A company nears a tipping point…

In trying to explain why ESPN would cut ties with Keith Olbermann (and, previously, Bill Simmons — and soon, perhaps many other high-profile personalities), The Wall Street Journal dug up some fascinating numbers. Standing alone, such numbers are perhaps easy to gloss over. But together, they point to a very real, very fundamental shift occurring within ESPN’s business.

Said numbers (emphasis mine):

  • The company, majority owned by Walt Disney Co., has lost 3.2 million subscribers in a little over a year, according to Nielsen data, as people have “cut the cord” by dropping their cable-TV subscriptions or downgraded to cheaper, slimmed-down TV packages devoid of expensive sports channels like ESPN.
  • The stakes are high for Disney. ESPN will contribute roughly 25% of the company’s operating profit this year, according to Nomura Securities. ESPN’s fortunes are being closely watched in the media world as cord-cutting picks up and consumers gravitate to streaming services.
  • Since July 2011, ESPN’s reach into American homes has dropped 7.2%, from more than 100 million households — roughly the size of the total U.S. pay-TV market — to 92.9 million households, according to Nielsen data.
  • Viewership of SportsCenter, its marquee and high-margin sports-news show, has sagged since September, due in part to the fact that younger consumers are increasingly finding sports news at their fingertips on smartphone apps.
  • The financial stakes are especially high for ESPN because it earns the most carriage fees of any TV channel, about $6.61 a month per subscriber, according to SNL Kagan.
  • When Disney struck a deal to put channels on Dish Network Corp.’s Sling TV service, it negotiated the right to terminate the deal if ESPN lost three million Nielsen households after May 2014 — a threshold that has now been crossed, according to people familiar with the matter.
  • Other factors could play into Disney exercising that right, including if Sling TV attracts more than two million subscribers, though that benchmark is still a ways off, the people said.
  • If ESPN offers its channel as a direct-to-consumer streaming service, some pay-TV operators have the contractual right to boot ESPN out of their most widely-sold channel packages and sell it a la carte, according to people familiar with the matter.
  • ESPN would have to charge about $30 a month per customer in an over-the-top offering to make the same money using that model, analysts say. But those distributors would have the right to undercut ESPN in their retail pricing, the people said.

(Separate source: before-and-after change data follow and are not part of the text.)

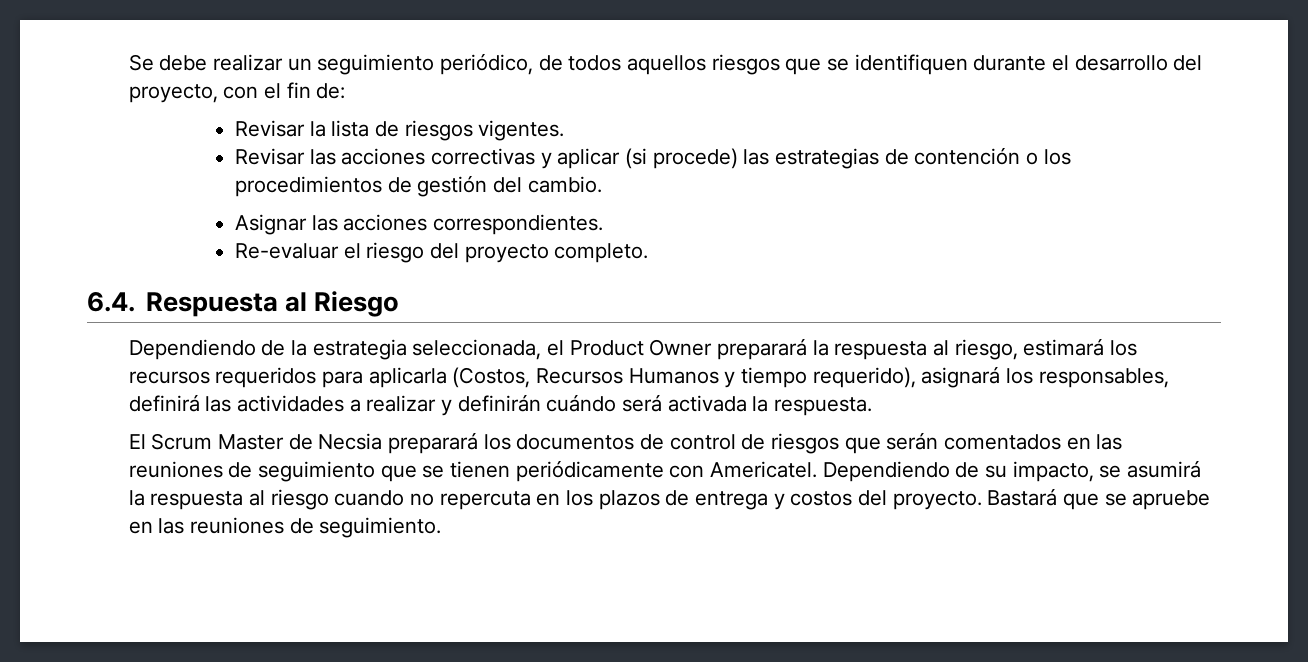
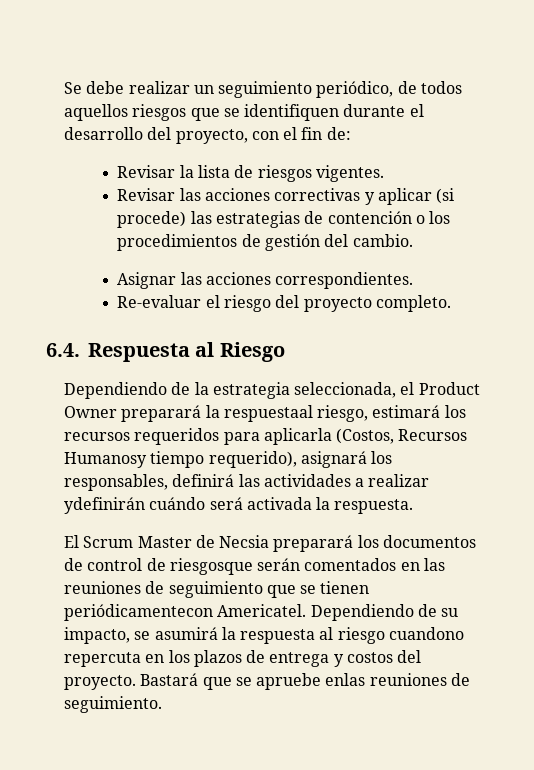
- Dependiendo de la estrategia seleccionada, el Product Owner preparará la respuesta al riesgo, estimará los recursos requeridos para aplicarla (Costos, Recursos Humanos y tiempo requerido), asignará los responsables, definirá las actividades a realizar y definirán cuándo será activada la respuesta.
+ Dependiendo de la estrategia seleccionada, el Product Owner preparará la respuestaal riesgo, estimará los recursos requeridos para aplicarla (Costos, Recursos Humanosy tiempo requerido), asignará los responsables, definirá las actividades a realizar ydefinirán cuándo será activada la respuesta.
- El Scrum Master de Necsia preparará los documentos de control de riesgos que serán comentados en las reuniones de seguimiento que se tienen periódicamente con Americatel.
+ El Scrum Master de Necsia preparará los documentos de control de riesgosque serán comentados en las reuniones de seguimiento que se tienen periódicamentecon Americatel.
- Dependiendo de su impacto, se asumirá la respuesta al riesgo cuando no repercuta en los plazos de entrega y costos del proyecto.
+ Dependiendo de su impacto, se asumirá la respuesta al riesgo cuandono repercuta en los plazos de entrega y costos del proyecto.
- Bastará que se apruebe en las reuniones de seguimiento.
+ Bastará que se apruebe enlas reuniones de seguimiento.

Again, in the flow of a story, none of those nuggets seem particularly damning. But when called out one after another, things don’t seem nearly as rosy as they may appear on the surface for ESPN. And, by extension, Disney.

Everyone, including me, talks a lot about the keys that will break the cable industry’s hold on American television. The first such key has already happened: HBO broke away and launched its own, stand-alone service, HBO Now. It’s fantastic. And apparently doing very well for parent Time Warner.

The second key will be if and when ESPN breaks away from the pack and offers the same type of service, without a cable subscription required.

As many people have noted, they sort of did this by partnering with Dish on the Sling TV service, which includes ESPN in their small bundle. But as a couple of the data points above makes clear, this is very much just a test. A test which Disney/ESPN reserve the right to stop at any point now. Whether or not they’ll do that, we’ll see. But it’s certainly quite possible.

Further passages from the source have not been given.